#### Exercise objective:
Could you filter the data below down to the lines that hold the word "Ashes"?
Top of Stored data
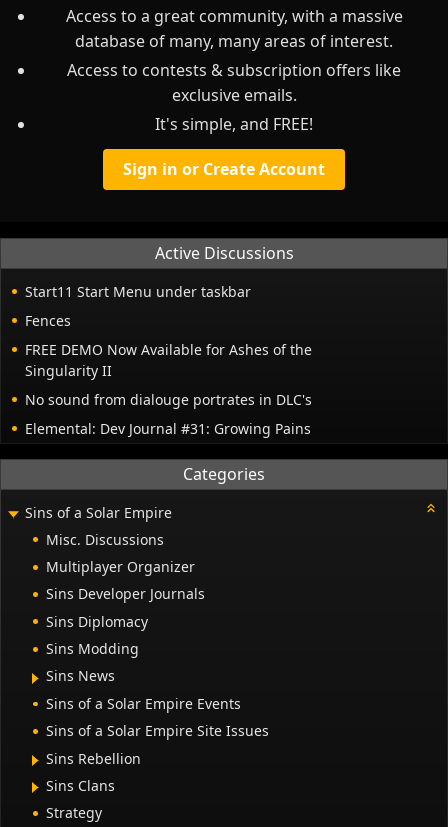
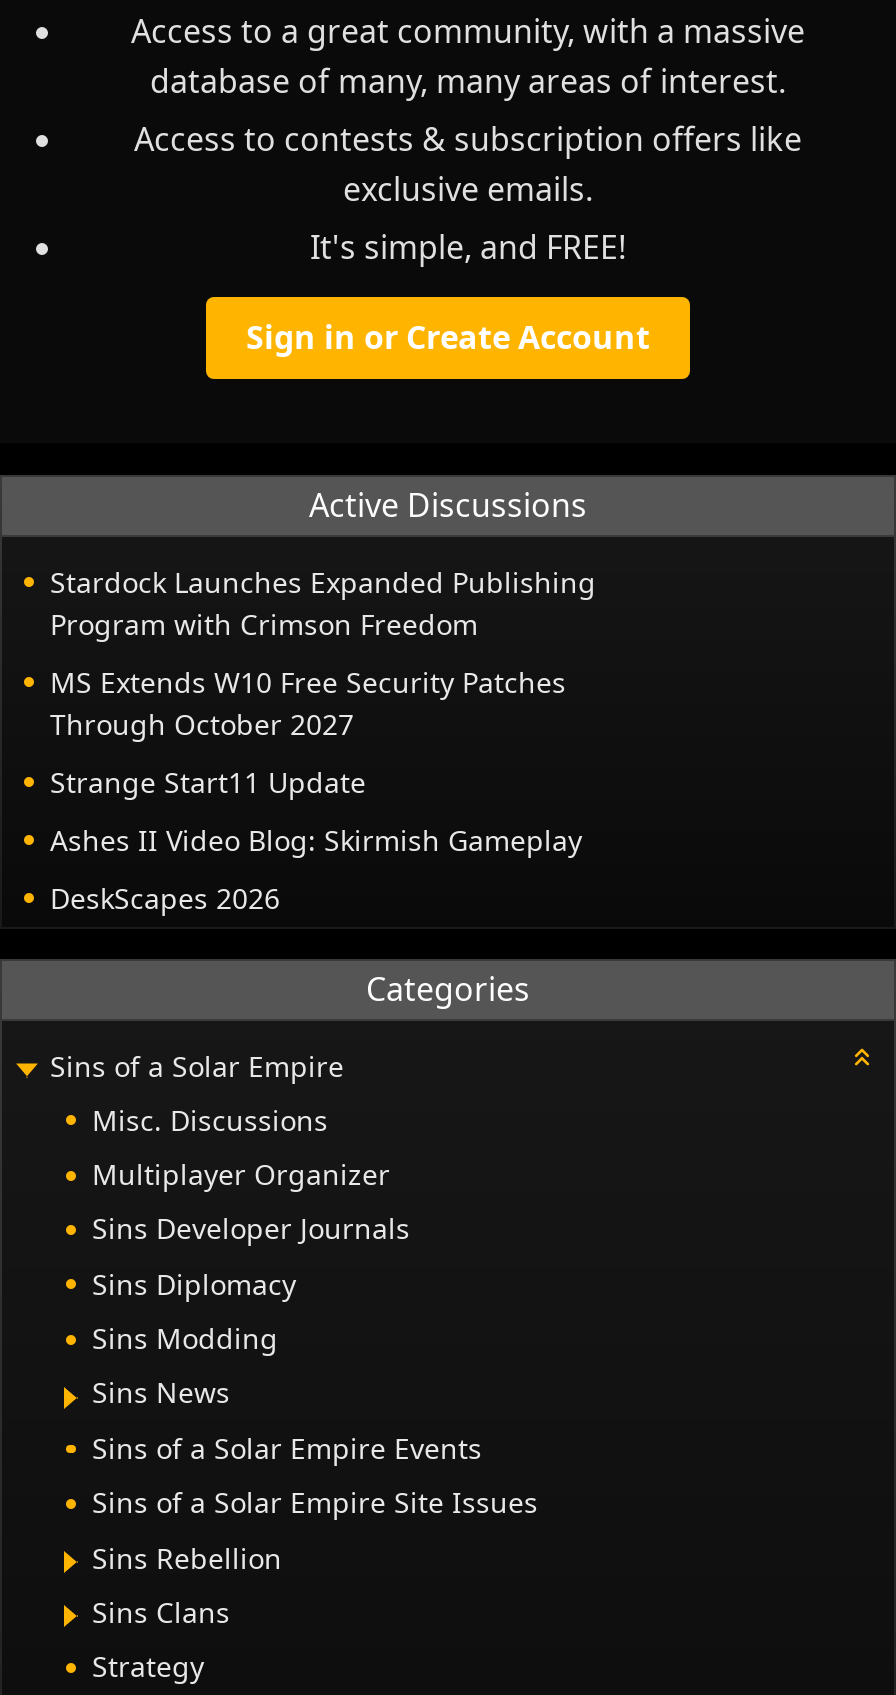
- Start11 Start Menu under taskbar
+ Stardock Launches Expanded Publishing
+ Program with Crimson Freedom

- Fences
+ MS Extends W10 Free Security Patches
+ Through October 2027

- FREE DEMO Now Available for Ashes of the
- Singularity II
+ Strange Start11 Update

- No sound from dialouge portrates in DLC's
+ Ashes II Video Blog: Skirmish Gameplay

- Elemental: Dev Journal #31: Growing Pains
+ DeskScapes 2026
Bottom of Stored data
#### Problem solution:
- FREE DEMO Now Available for Ashes of the
+ Ashes II Video Blog: Skirmish Gameplay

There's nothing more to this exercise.